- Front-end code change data
+ + + + +

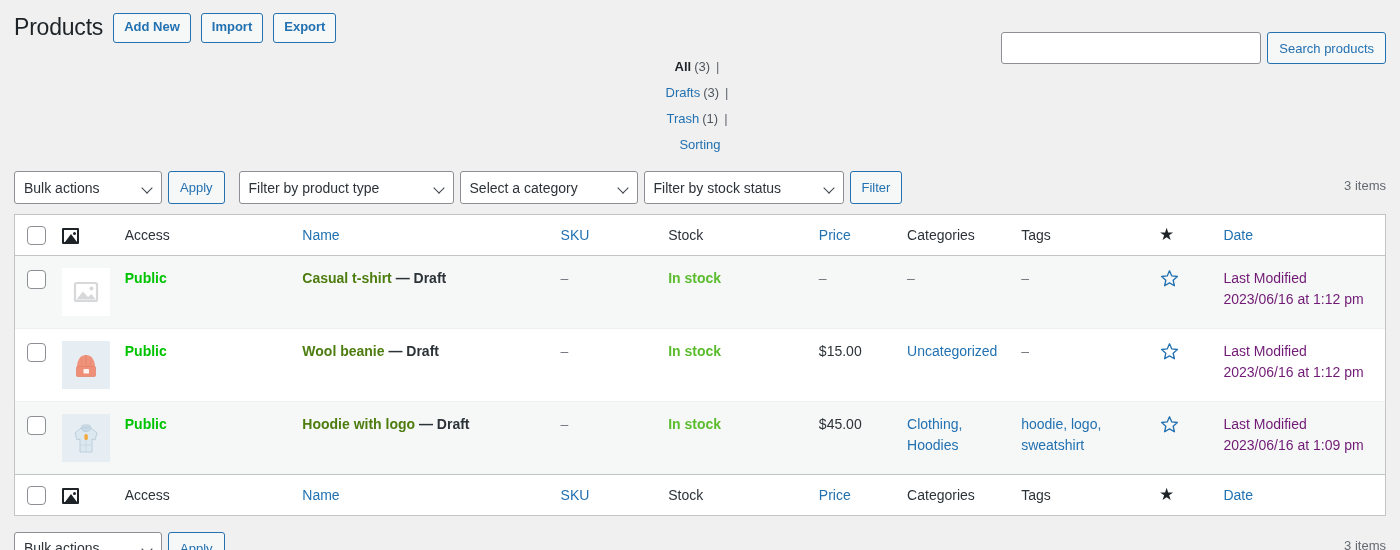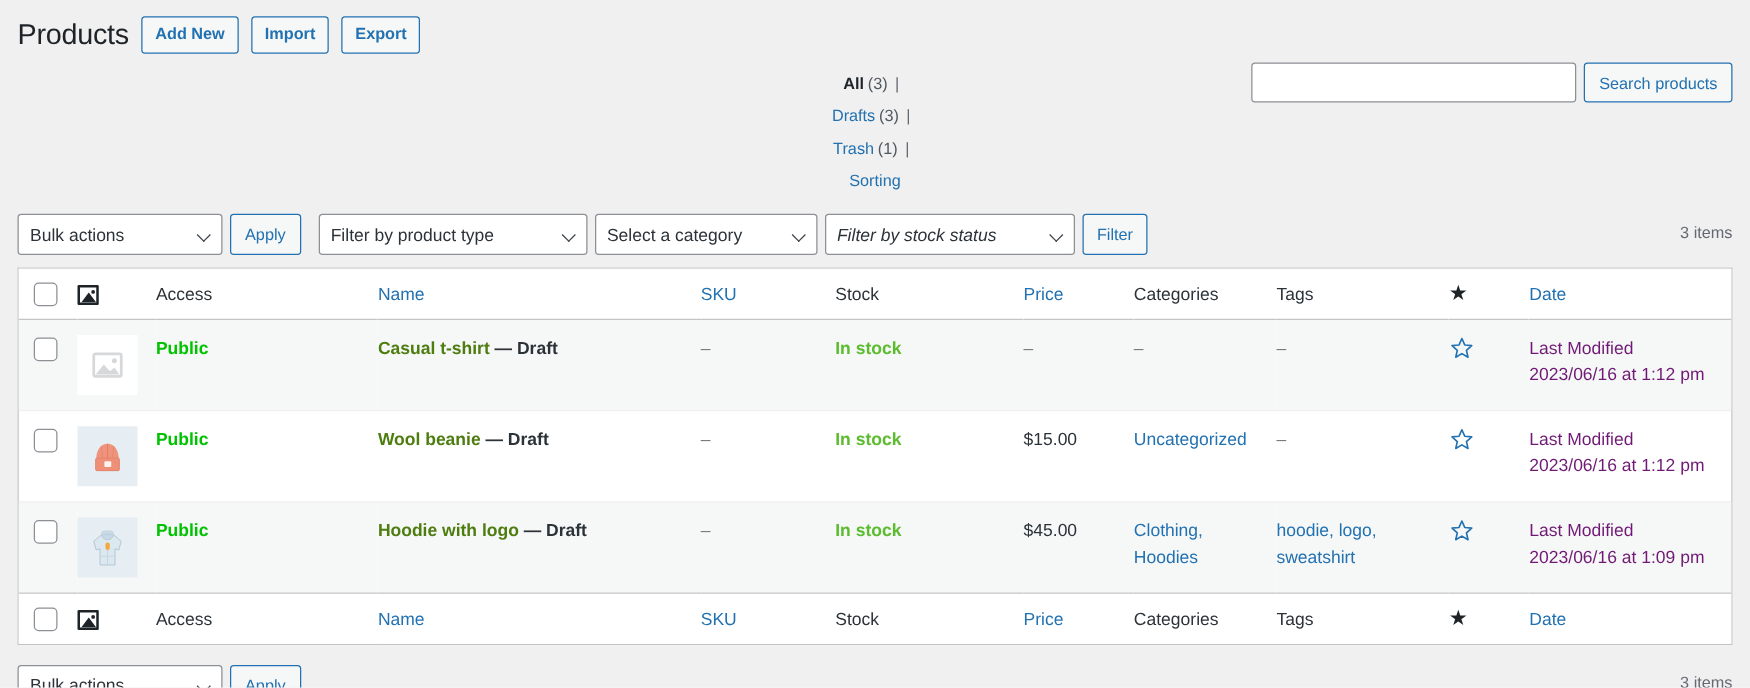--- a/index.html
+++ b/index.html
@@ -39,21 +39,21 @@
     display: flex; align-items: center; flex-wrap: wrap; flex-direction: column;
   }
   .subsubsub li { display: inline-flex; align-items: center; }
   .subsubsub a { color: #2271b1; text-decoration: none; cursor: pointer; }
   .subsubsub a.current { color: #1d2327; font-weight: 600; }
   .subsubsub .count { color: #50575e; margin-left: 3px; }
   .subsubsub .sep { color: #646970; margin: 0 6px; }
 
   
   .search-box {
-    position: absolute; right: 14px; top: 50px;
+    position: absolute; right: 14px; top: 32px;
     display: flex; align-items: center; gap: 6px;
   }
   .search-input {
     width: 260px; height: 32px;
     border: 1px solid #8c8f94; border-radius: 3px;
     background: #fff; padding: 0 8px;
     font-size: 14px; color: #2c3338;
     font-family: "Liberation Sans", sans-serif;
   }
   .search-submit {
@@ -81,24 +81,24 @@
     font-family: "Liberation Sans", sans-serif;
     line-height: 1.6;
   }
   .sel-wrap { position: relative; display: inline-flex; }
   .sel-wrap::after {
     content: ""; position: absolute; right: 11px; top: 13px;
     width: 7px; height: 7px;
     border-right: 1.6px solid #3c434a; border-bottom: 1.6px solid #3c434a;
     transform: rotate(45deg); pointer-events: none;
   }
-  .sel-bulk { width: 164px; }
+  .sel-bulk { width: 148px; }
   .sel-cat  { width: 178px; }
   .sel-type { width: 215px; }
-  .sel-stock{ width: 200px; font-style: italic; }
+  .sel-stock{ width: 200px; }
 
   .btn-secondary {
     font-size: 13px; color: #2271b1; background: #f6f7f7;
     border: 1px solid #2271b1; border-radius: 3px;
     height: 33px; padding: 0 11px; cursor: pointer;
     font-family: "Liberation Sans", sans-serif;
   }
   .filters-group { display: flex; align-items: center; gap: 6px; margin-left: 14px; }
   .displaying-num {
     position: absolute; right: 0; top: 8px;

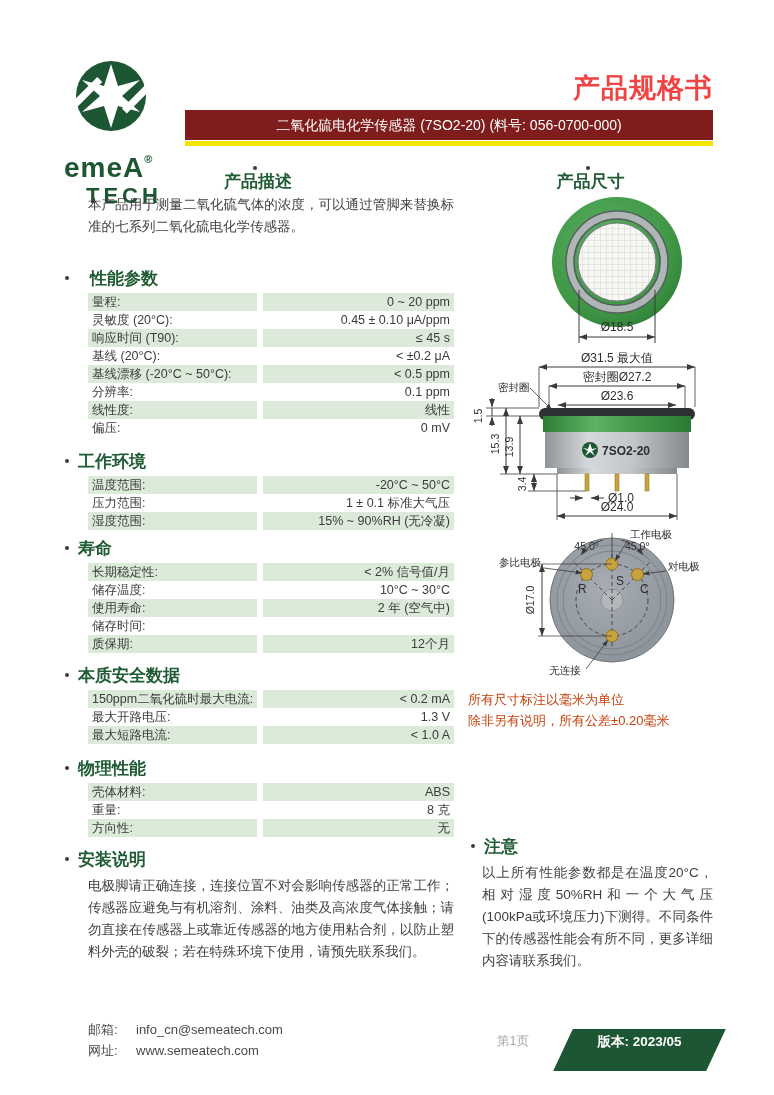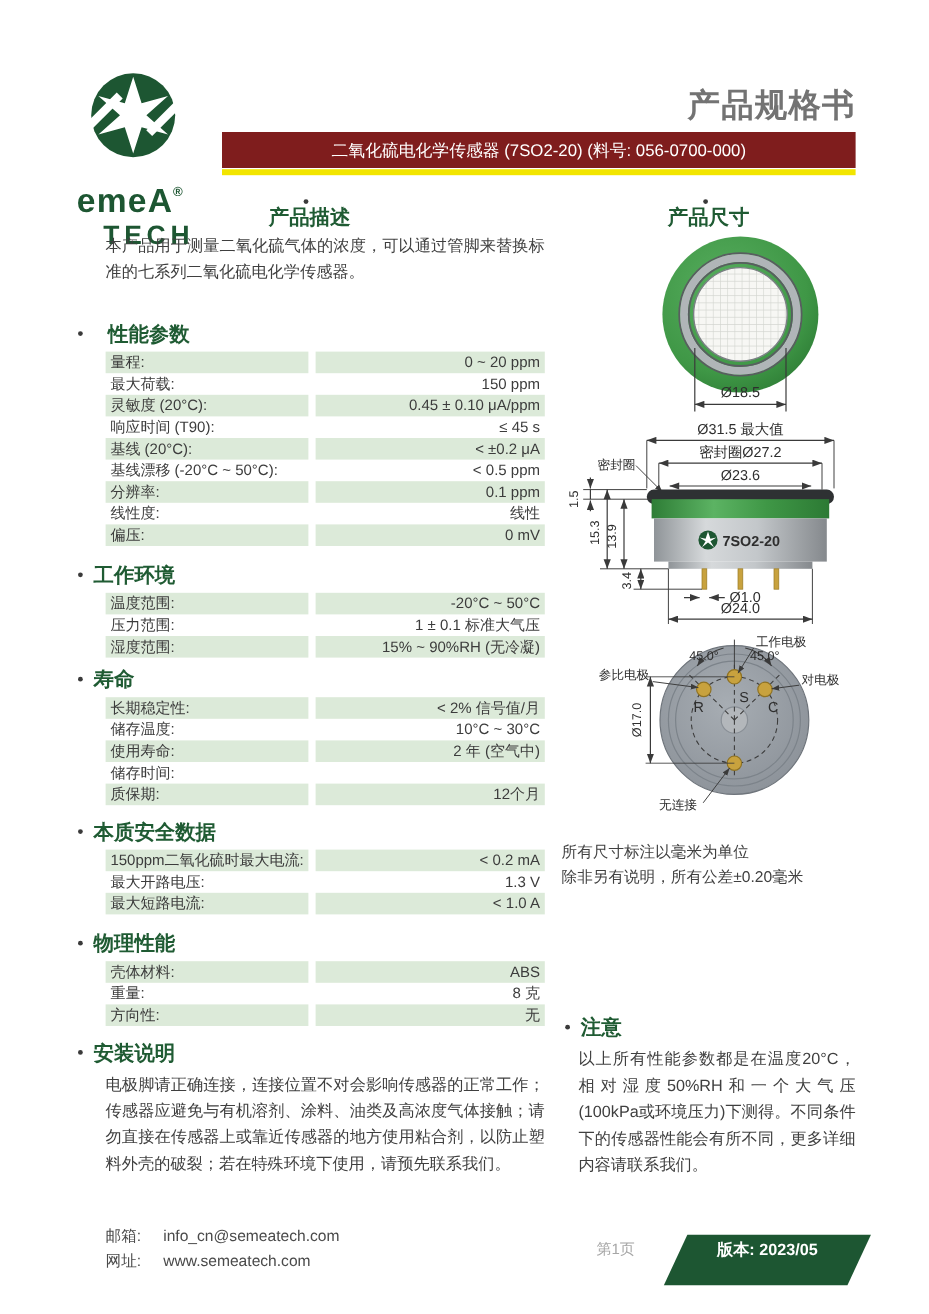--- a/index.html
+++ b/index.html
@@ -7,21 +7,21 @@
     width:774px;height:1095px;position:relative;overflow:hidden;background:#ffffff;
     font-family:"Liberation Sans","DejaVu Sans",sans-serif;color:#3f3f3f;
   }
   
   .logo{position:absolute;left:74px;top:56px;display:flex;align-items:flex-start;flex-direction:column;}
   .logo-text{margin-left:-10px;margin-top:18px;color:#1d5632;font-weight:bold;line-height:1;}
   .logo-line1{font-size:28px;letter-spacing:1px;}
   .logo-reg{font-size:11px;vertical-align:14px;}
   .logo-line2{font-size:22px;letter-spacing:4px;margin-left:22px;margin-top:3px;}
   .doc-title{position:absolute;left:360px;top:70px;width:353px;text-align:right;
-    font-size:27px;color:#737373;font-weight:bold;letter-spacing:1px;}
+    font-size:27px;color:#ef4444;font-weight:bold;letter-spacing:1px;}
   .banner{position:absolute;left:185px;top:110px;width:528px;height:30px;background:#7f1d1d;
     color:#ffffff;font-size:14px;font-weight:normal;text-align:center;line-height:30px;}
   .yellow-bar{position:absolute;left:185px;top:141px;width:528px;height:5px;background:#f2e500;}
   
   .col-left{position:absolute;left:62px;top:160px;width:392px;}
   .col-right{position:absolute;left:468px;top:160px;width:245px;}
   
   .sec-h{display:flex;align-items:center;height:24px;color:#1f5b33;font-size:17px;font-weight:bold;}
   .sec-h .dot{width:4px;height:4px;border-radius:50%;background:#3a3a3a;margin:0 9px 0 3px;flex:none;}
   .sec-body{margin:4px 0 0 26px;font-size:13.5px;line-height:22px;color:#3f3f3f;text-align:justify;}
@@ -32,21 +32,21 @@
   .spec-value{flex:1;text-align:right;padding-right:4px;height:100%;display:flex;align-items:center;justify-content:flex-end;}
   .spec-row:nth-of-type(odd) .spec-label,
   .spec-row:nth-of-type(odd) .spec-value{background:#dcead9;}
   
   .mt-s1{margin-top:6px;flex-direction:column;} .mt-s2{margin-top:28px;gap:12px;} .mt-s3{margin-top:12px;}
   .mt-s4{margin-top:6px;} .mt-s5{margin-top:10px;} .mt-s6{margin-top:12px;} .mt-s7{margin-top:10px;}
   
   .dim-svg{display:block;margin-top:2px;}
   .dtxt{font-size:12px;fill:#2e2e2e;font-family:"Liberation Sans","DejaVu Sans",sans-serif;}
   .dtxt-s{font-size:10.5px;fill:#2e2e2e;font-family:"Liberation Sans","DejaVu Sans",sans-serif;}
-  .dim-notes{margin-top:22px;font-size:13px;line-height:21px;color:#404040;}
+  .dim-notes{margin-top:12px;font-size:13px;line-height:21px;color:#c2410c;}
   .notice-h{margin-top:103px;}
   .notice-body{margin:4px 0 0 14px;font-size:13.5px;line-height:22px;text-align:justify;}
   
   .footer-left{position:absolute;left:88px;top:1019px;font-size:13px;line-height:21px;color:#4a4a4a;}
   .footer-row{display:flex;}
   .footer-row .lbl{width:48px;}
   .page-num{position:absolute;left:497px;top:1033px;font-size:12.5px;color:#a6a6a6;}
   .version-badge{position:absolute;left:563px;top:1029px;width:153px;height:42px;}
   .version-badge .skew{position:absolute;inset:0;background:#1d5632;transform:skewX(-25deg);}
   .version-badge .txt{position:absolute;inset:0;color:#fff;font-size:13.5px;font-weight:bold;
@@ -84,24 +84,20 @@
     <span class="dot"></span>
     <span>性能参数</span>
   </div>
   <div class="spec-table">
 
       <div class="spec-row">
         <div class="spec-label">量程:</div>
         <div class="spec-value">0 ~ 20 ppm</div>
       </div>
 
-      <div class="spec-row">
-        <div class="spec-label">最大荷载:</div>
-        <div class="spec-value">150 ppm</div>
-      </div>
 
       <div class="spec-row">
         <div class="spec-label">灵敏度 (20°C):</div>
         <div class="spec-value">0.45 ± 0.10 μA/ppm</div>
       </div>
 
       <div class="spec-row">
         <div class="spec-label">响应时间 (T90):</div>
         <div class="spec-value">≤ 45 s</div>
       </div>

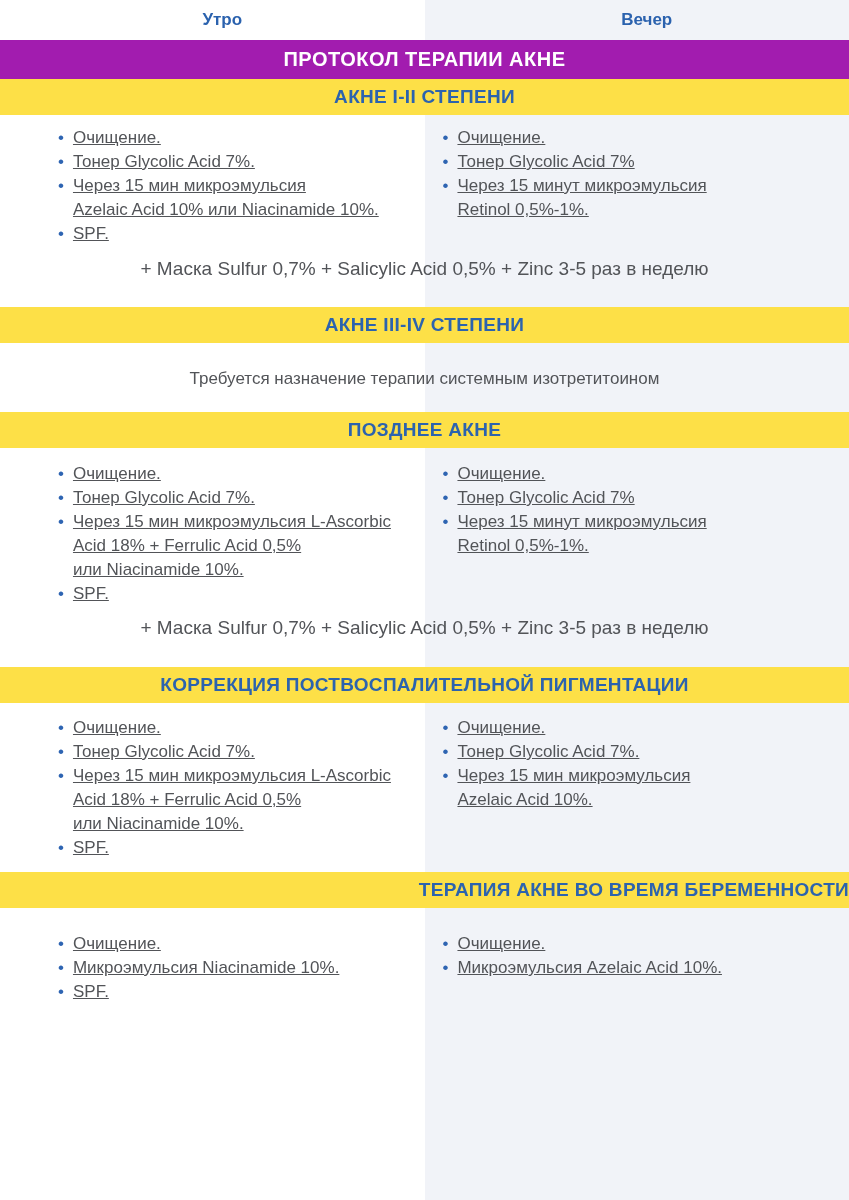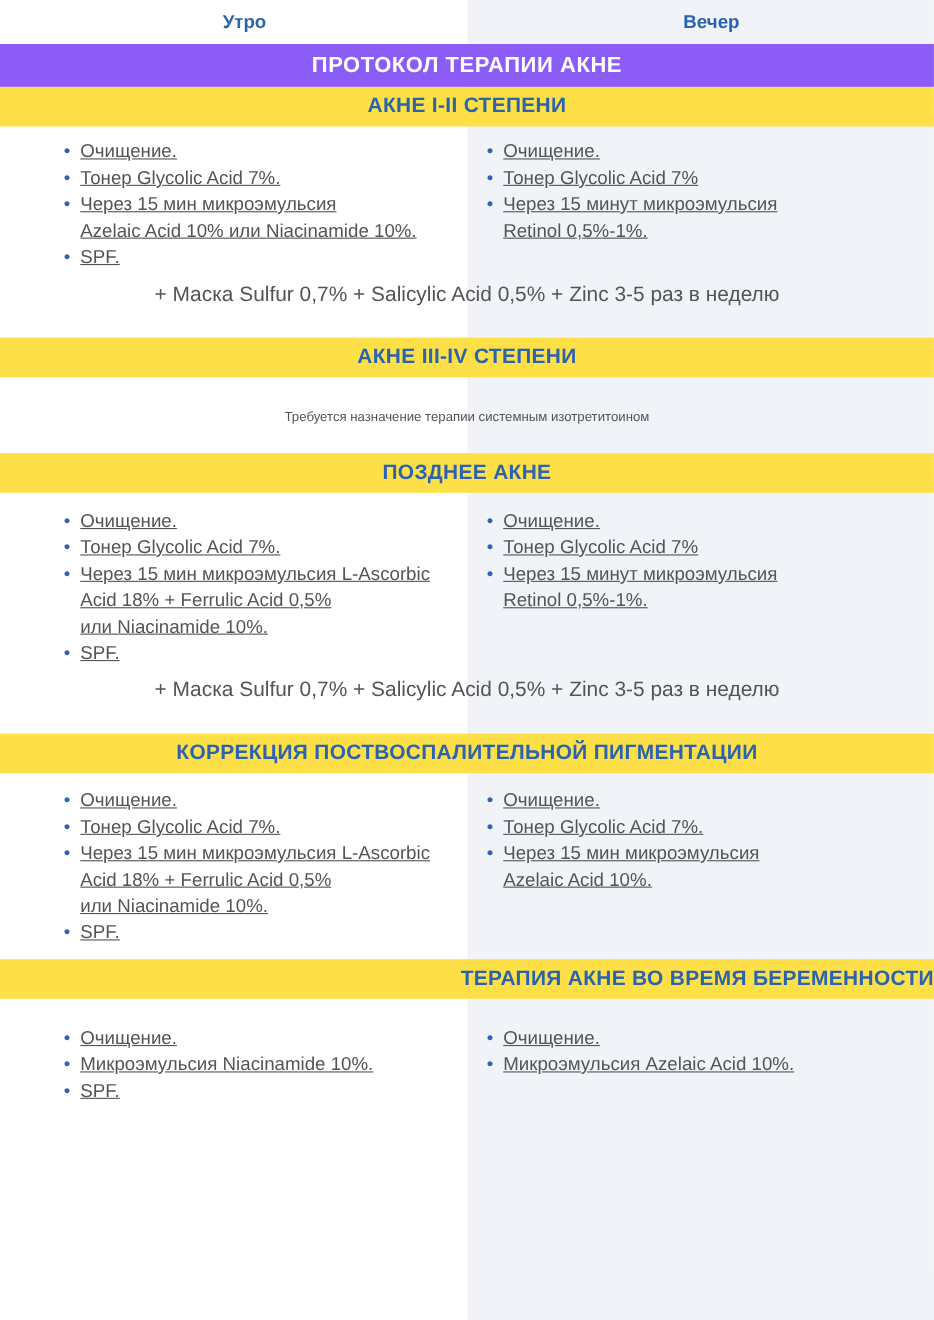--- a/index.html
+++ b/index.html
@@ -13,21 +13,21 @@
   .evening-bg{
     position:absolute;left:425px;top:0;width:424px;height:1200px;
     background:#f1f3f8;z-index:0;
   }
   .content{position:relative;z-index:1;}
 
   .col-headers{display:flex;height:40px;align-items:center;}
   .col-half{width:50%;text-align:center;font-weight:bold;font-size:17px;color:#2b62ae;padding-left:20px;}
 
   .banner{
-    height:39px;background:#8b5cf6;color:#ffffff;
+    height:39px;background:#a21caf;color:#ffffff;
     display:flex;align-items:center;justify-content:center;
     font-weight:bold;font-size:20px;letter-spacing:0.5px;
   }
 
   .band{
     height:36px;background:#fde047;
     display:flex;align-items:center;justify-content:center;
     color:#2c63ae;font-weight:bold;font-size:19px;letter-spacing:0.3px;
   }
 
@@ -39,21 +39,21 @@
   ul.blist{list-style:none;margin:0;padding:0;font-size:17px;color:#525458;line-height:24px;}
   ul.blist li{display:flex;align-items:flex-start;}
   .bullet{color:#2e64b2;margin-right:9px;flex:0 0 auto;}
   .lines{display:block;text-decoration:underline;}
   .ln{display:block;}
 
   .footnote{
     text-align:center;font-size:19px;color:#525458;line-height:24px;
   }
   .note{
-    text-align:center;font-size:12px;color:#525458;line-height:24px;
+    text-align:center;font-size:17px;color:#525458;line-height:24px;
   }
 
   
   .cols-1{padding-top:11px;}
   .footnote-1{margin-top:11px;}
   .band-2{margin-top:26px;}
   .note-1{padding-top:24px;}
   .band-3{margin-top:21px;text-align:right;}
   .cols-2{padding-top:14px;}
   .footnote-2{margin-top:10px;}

+ + + + +

- What you will do
Only the lines from the start of the records through the line containing "14px; top: 32px;" should be repeated, word for word, with the pictures left out.

- Solution to the problem
--- a/index.html
+++ b/index.html
@@ -39,21 +39,21 @@
     display: flex; align-items: center; flex-wrap: wrap; flex-direction: column;
   }
   .subsubsub li { display: inline-flex; align-items: center; }
   .subsubsub a { color: #2271b1; text-decoration: none; cursor: pointer; }
   .subsubsub a.current { color: #1d2327; font-weight: 600; }
   .subsubsub .count { color: #50575e; margin-left: 3px; }
   .subsubsub .sep { color: #646970; margin: 0 6px; }
 
   
   .search-box {
-    position: absolute; right: 14px; top: 50px;
+    position: absolute; right: 14px; top: 32px;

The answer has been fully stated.